Ben kendi hayatımı bu kadar değiştirebildiğim için koçluğa bu kadar inanıyorum. Kendi hayatımda etkilerini gördüğüm için ben de koçluk eğitimi almak istedim. Şimdiyse koçlukla öğrendiğim teknikleri kullanarak kendime yardım edebiliyorum. Etrafımdakilere ise koçluk hediye etmeden duramıyorum. Çünkü 2016 yılında koçluk hediye edilen bu kadının hayatının nasıl dönüştüğüne ve sadece 2 yılda kendini nasıl sıfırdan yarattığına birinci elden şahit olma imkanı buldum. Şimdi hayalim, onlarca hatta yüzlerce potansiyelin boşa gitmemesi, insanların mutsuz oldukları yerlerde sırf güvenli olduğunu sandıkları için kalmamaları için onlara yardım edebilmek. Elimin değdiği herkesi koçlukla tanıştırabilmek.

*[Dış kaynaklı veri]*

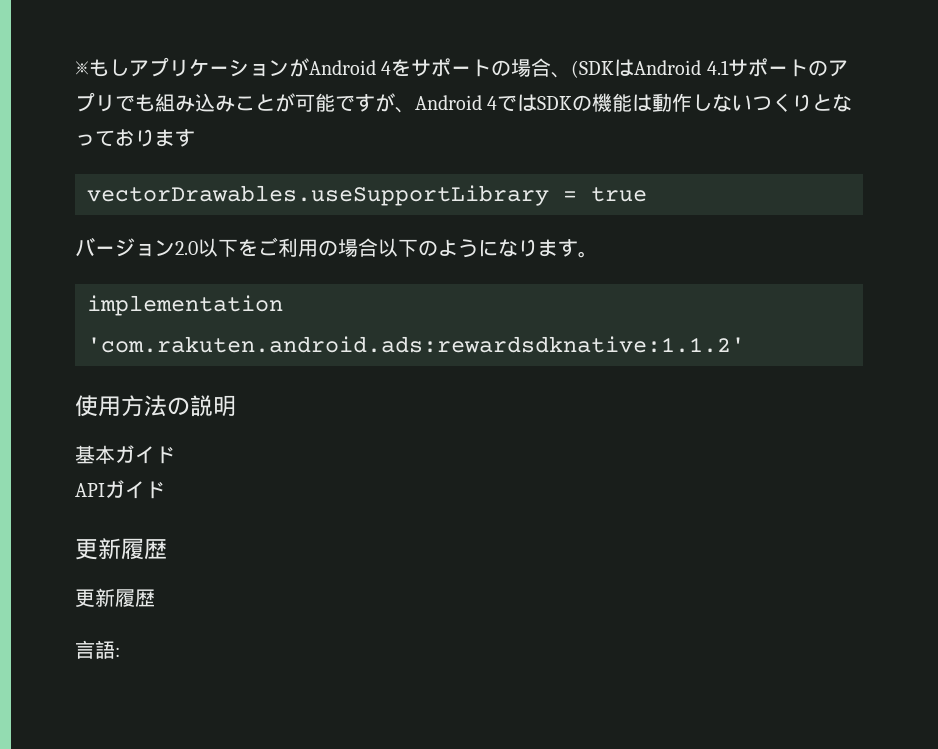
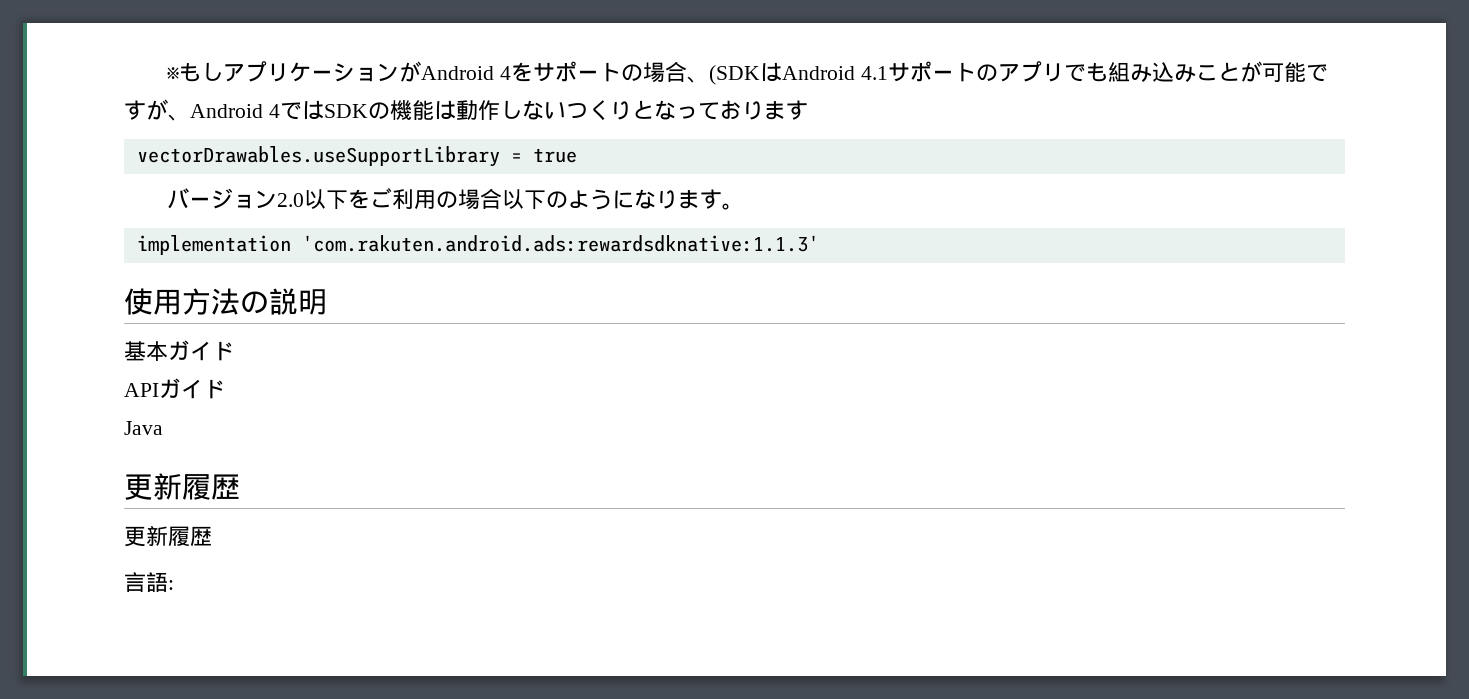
- implementation 'com.rakuten.android.ads:rewardsdknative:1.1.2'
+ implementation 'com.rakuten.android.ads:rewardsdknative:1.1.3'
+ Java

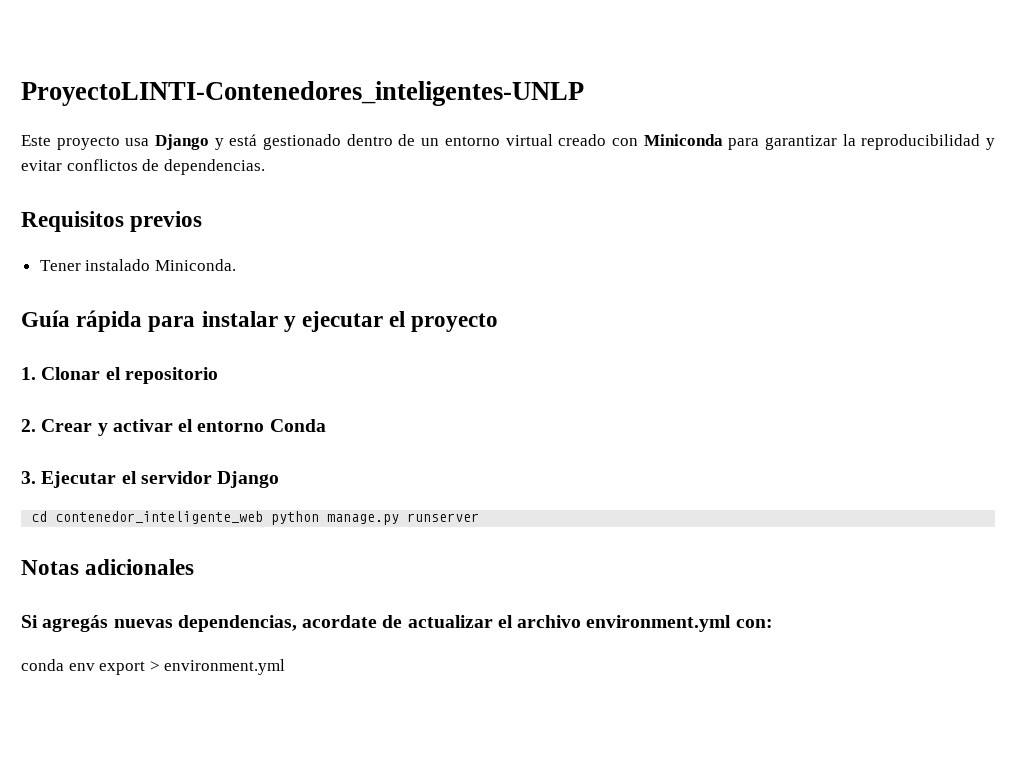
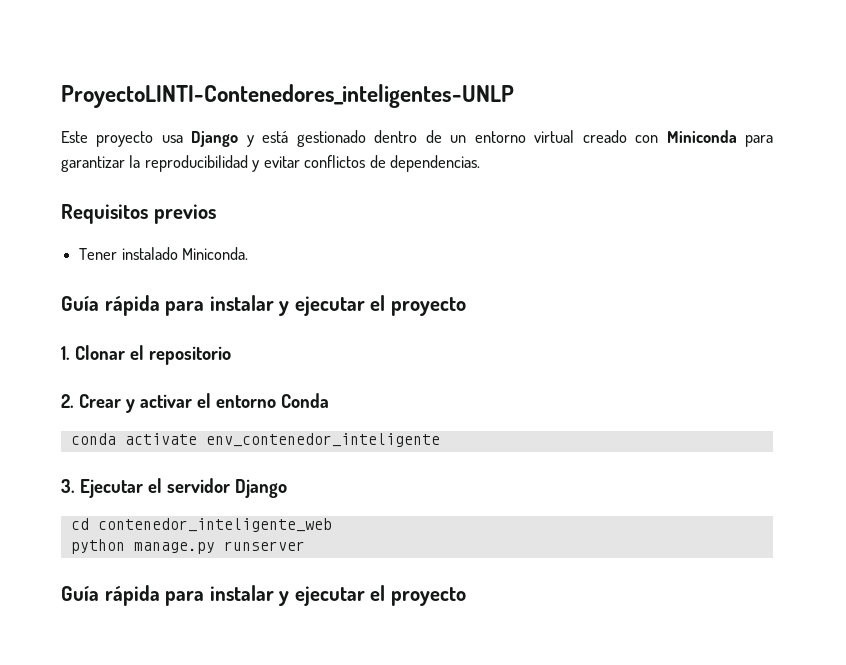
+ conda activate env_contenedor_inteligente
- cd contenedor_inteligente_web python manage.py runserver
- Notas adicionales
- Si agregás nuevas dependencias, acordate de actualizar el archivo environment.yml con:
- conda env export > environment.yml
+ cd contenedor_inteligente_web
+ python manage.py runserver
+ Guía rápida para instalar y ejecutar el proyecto

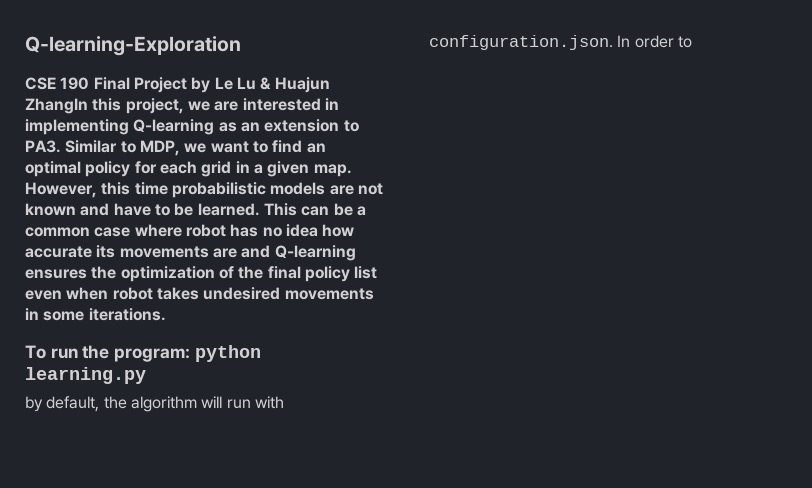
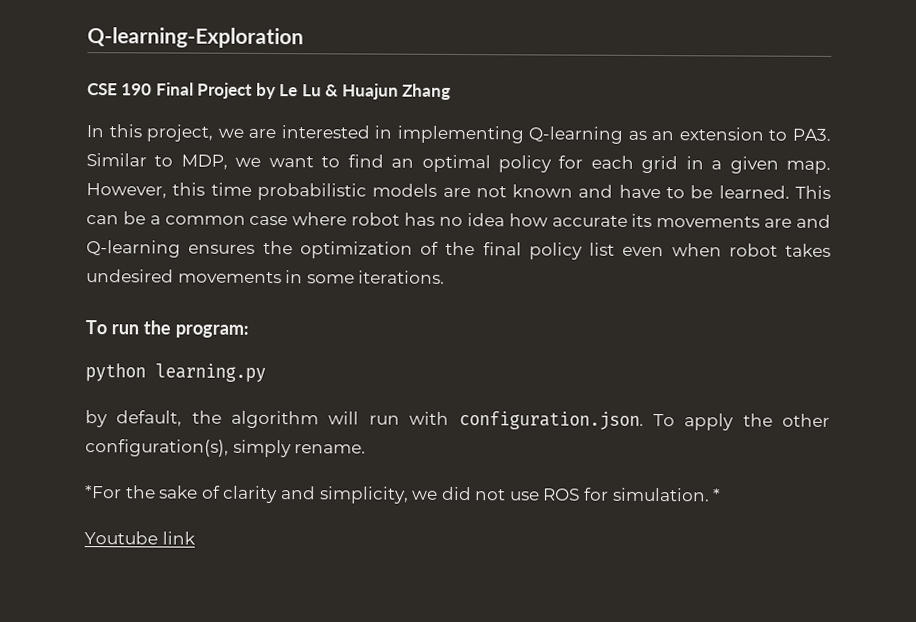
- CSE 190 Final Project by Le Lu & Huajun ZhangIn this project, we are interested in implementing Q-learning as an extension to PA3. Similar to MDP, we want to find an optimal policy for each grid in a given map.
+ CSE 190 Final Project by Le Lu & Huajun Zhang
+ In this project, we are interested in implementing Q-learning as an extension to PA3. Similar to MDP, we want to find an optimal policy for each grid in a given map.
- To run the program: python learning.py
+ To run the program:
+ python learning.py
- by default, the algorithm will run with configuration.json. In order to
+ by default, the algorithm will run with configuration.json. To apply the other configuration(s), simply rename.
+ *For the sake of clarity and simplicity, we did not use ROS for simulation. *
+ Youtube link

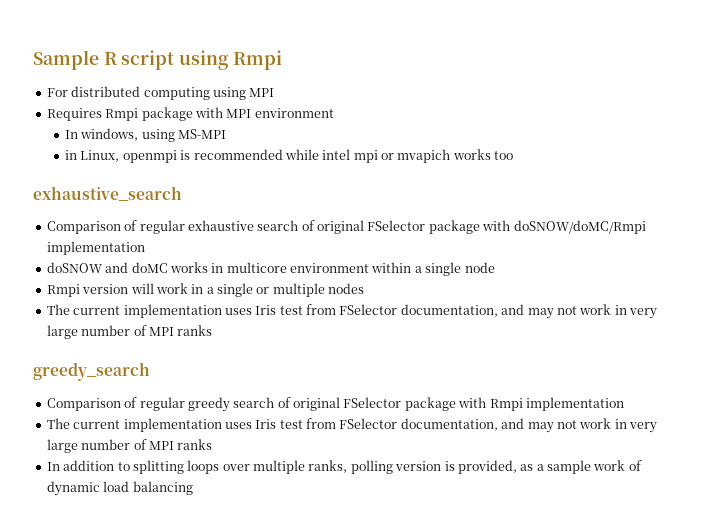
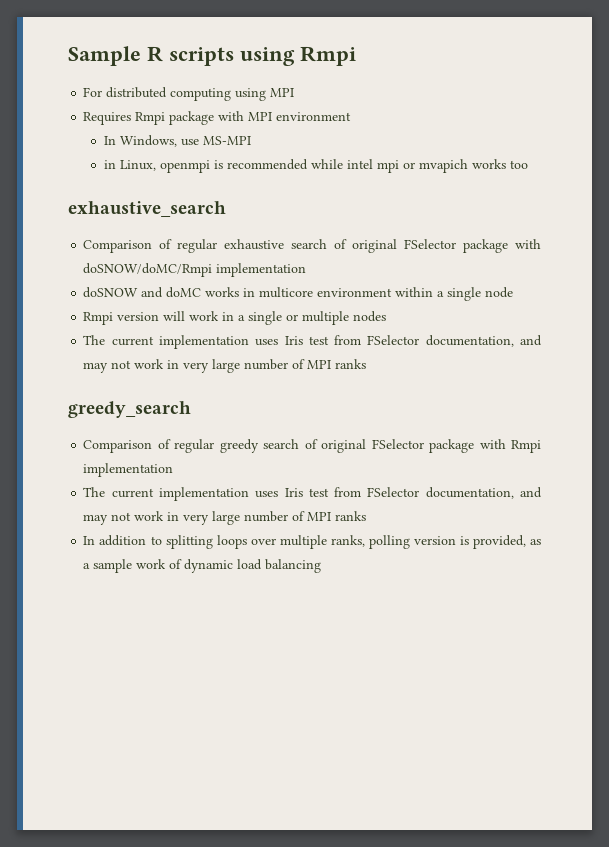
- Sample R script using Rmpi
+ Sample R scripts using Rmpi
- In windows, using MS-MPI
+ In Windows, use MS-MPI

Çok daha iyisini yapabiliriz, iyi olarak, mutluluk olarak tanımladığımız şeyler her ne ise hepsine kavuşabiliriz. Koçluk uzun ve güzel bir yolculuk. Bu yolculuk kendimizden kendimize, içimizden özümüze, içten dışa ve dıştan içe müthiş bir yolculuk. Hiç bitmemesini istemek de cabası!
Kendimiz için yapabileceğimiz en kıymetli, en gerçek ve en karlı yatırımın koçluğu hayatımıza sokmak olduğuna inanıyorum. Hayatımızdaki köklü değişikliklerin, olmaz dediklerimizin, onmaz sandıklarımızın, yapamam inatlarımızın, kendimizi tuttuğumuz ve kilitlediğimiz her yerin anahtarı koçluğun elinde. O anahtarı elinizde tutunca da, ne başkaları cehennemi sizin için açılıyor ne de elindekiyle yetinme perilerinin sözleri sizi etkiliyor.. Varsa yoksa daha iyiye, daha güzele, daha huzurluya gitme yolculuğu başlıyor.
O nedenle, “Koçluk alarak hayatını kökünden değiştirebilmek mümkün mü?” sorusunun cevabı evet! Hem de en kökünden, en dibinden, en derininden! Yeter ki yola çıkmak için biraz heves duyun!